#### ABOUT THIS EXERCISE
From the listing below, copy only the lines from the line that contains "Michael Kors Premium" to the line that contains "balance: 1214.82 -> 953.59", counting those two lines as part of the copy.

#### ENTRIES SUPPLIED
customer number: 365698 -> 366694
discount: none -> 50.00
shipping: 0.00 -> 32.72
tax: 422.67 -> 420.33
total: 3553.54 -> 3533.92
* * *
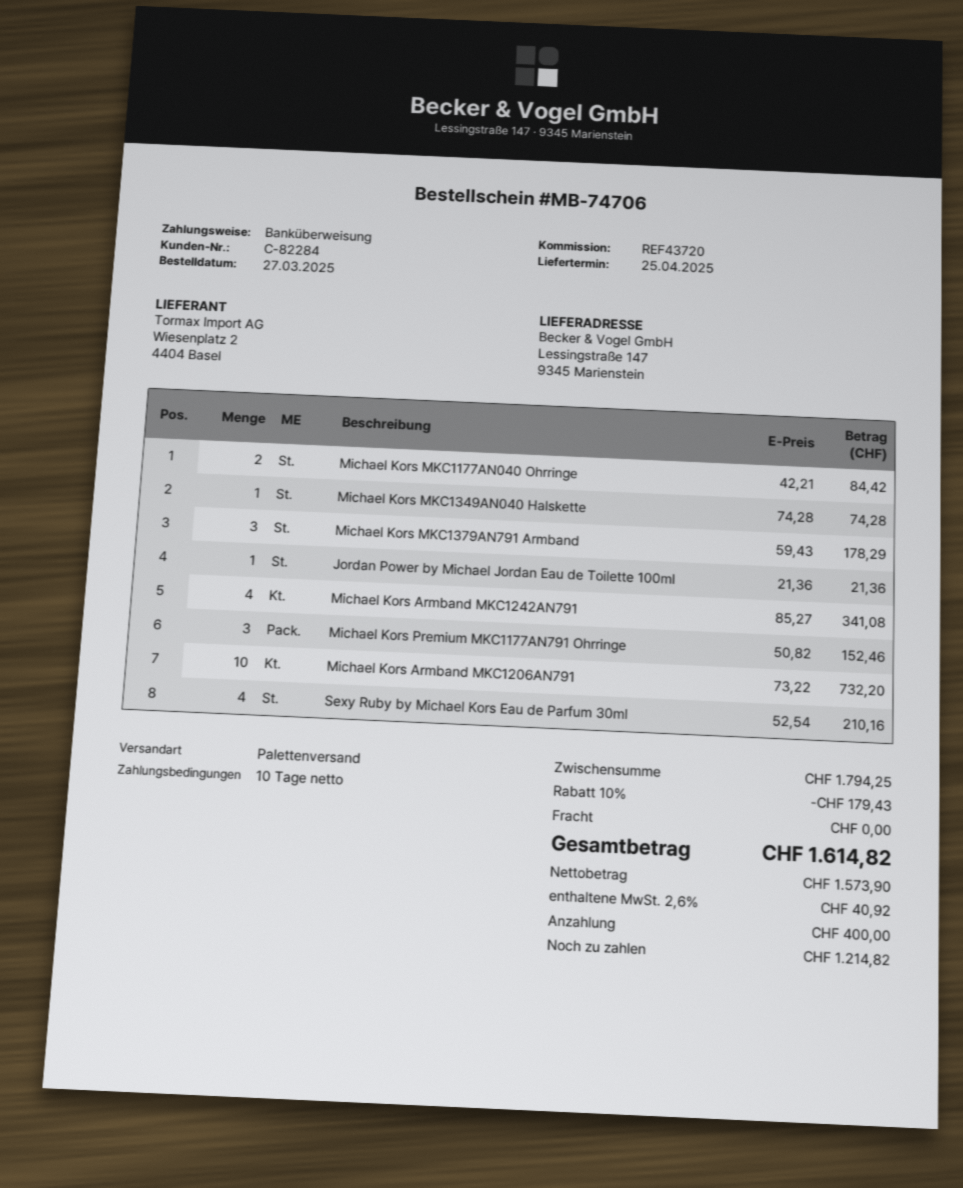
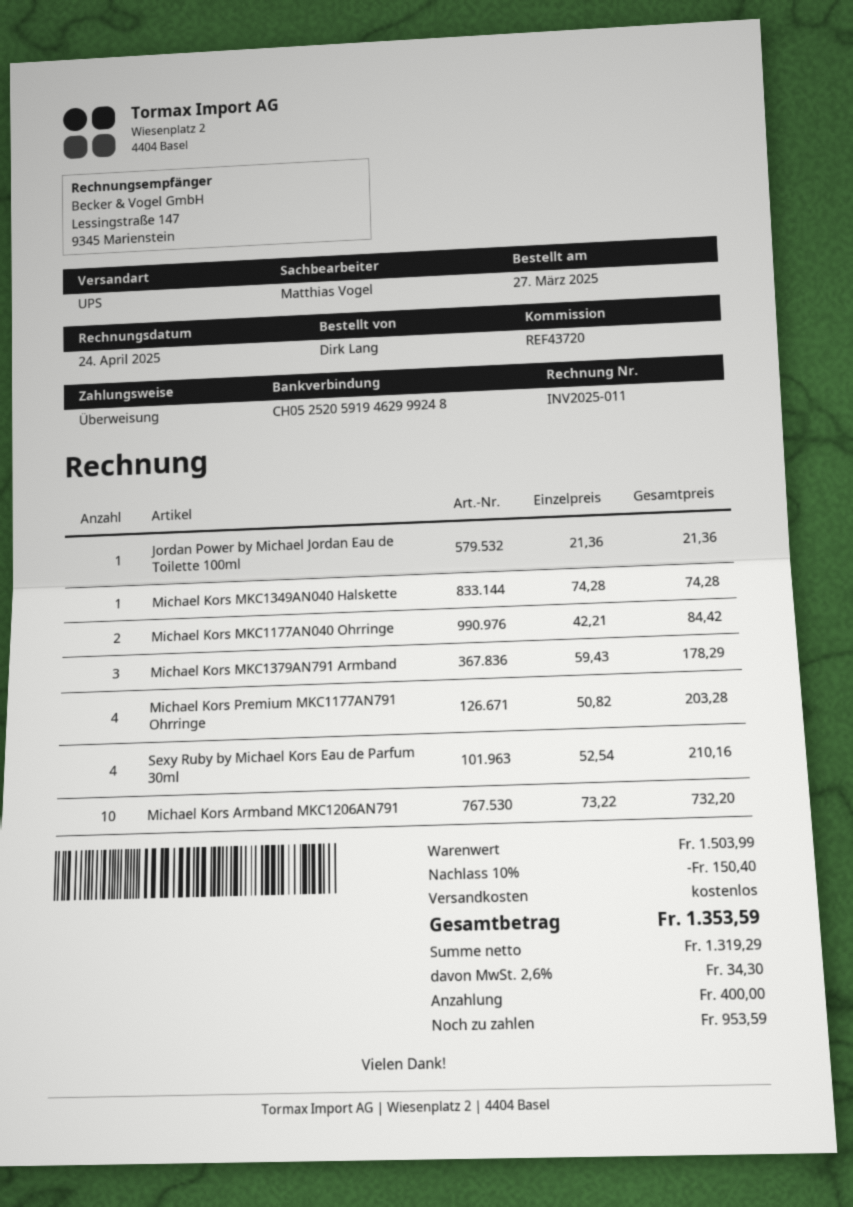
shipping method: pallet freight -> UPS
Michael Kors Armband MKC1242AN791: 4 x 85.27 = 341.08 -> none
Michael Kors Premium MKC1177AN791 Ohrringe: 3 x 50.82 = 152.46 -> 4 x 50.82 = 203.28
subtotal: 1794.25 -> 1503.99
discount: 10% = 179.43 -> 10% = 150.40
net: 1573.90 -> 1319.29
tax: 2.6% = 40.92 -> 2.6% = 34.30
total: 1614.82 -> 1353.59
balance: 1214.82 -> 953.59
--
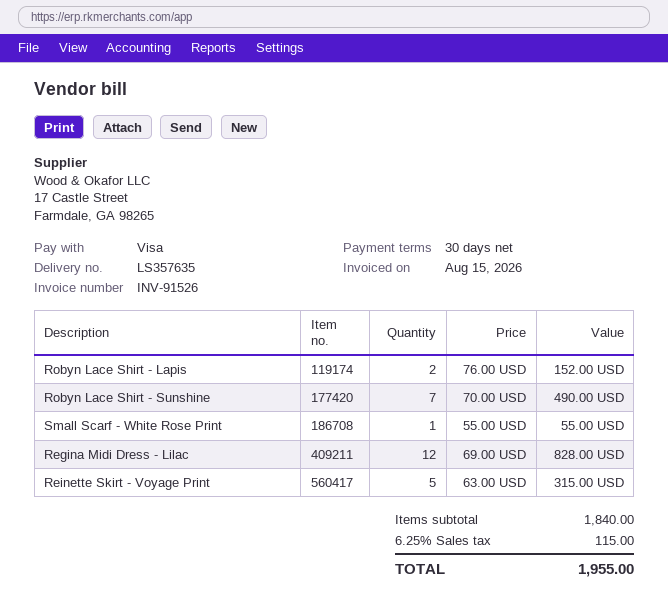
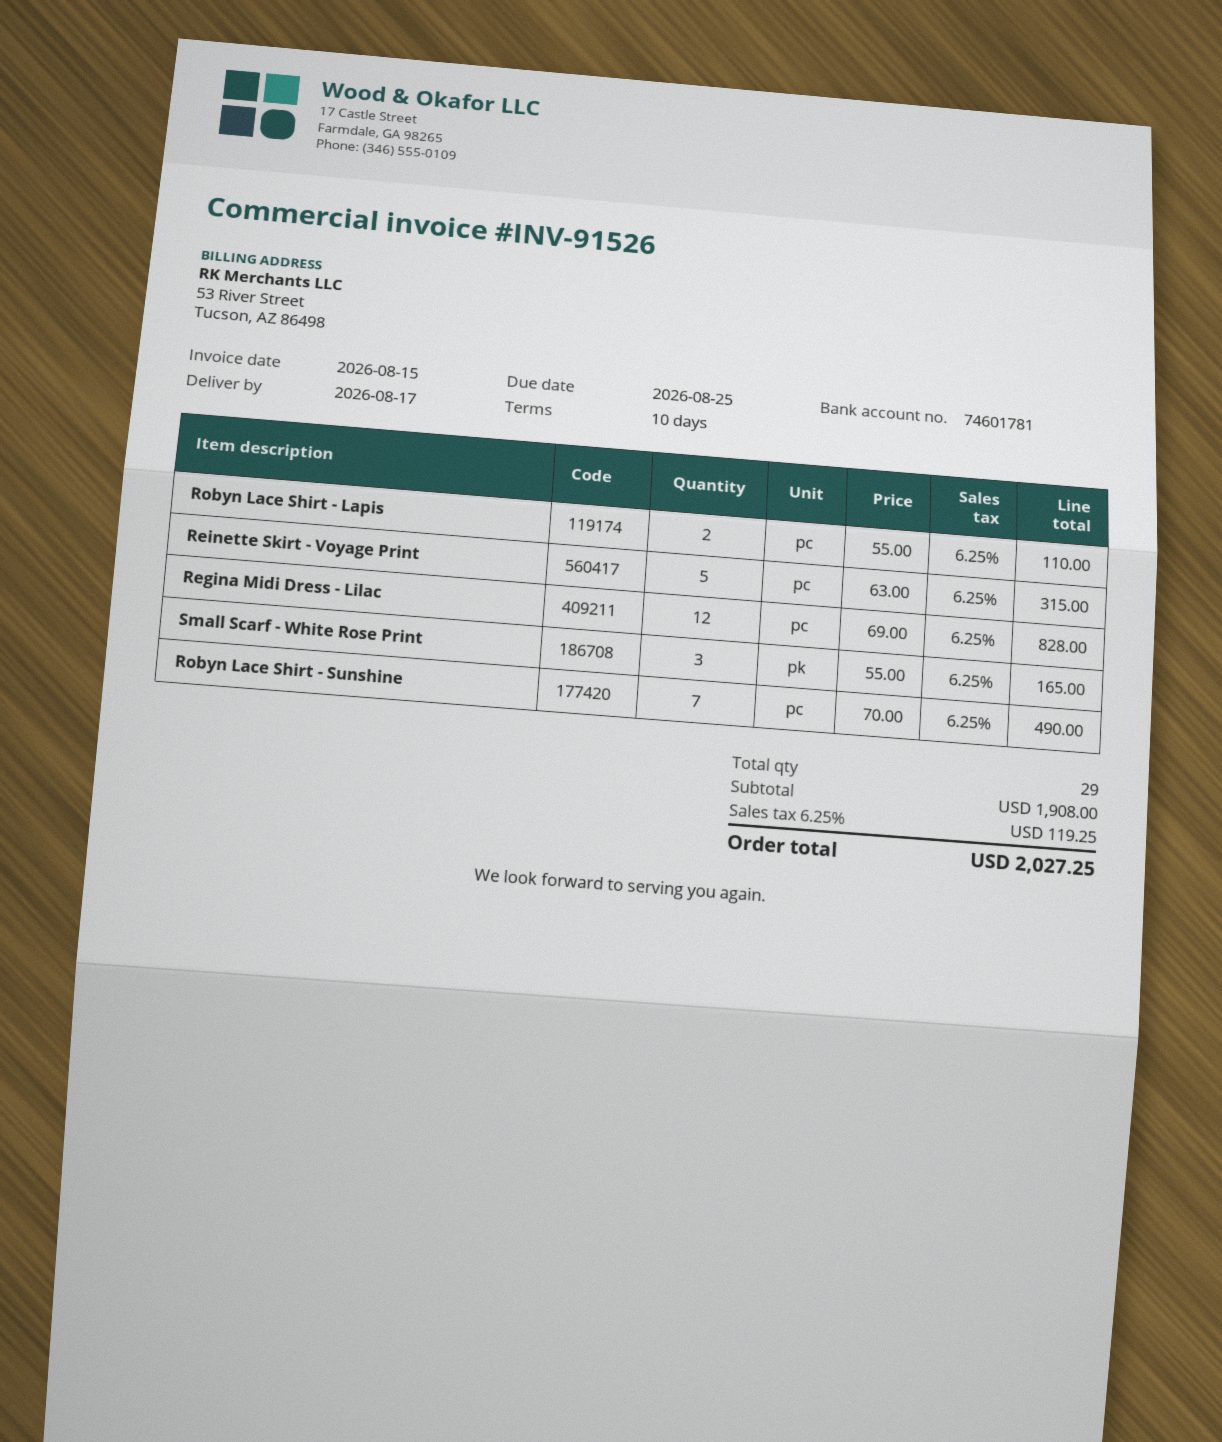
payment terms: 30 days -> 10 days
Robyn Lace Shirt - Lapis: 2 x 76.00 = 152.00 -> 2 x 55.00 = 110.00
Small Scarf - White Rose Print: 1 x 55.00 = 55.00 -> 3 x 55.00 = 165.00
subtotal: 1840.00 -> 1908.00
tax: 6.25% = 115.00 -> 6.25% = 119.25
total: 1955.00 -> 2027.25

#### PROBLEM SOLUTION
Michael Kors Premium MKC1177AN791 Ohrringe: 3 x 50.82 = 152.46 -> 4 x 50.82 = 203.28
subtotal: 1794.25 -> 1503.99
discount: 10% = 179.43 -> 10% = 150.40
net: 1573.90 -> 1319.29
tax: 2.6% = 40.92 -> 2.6% = 34.30
total: 1614.82 -> 1353.59
balance: 1214.82 -> 953.59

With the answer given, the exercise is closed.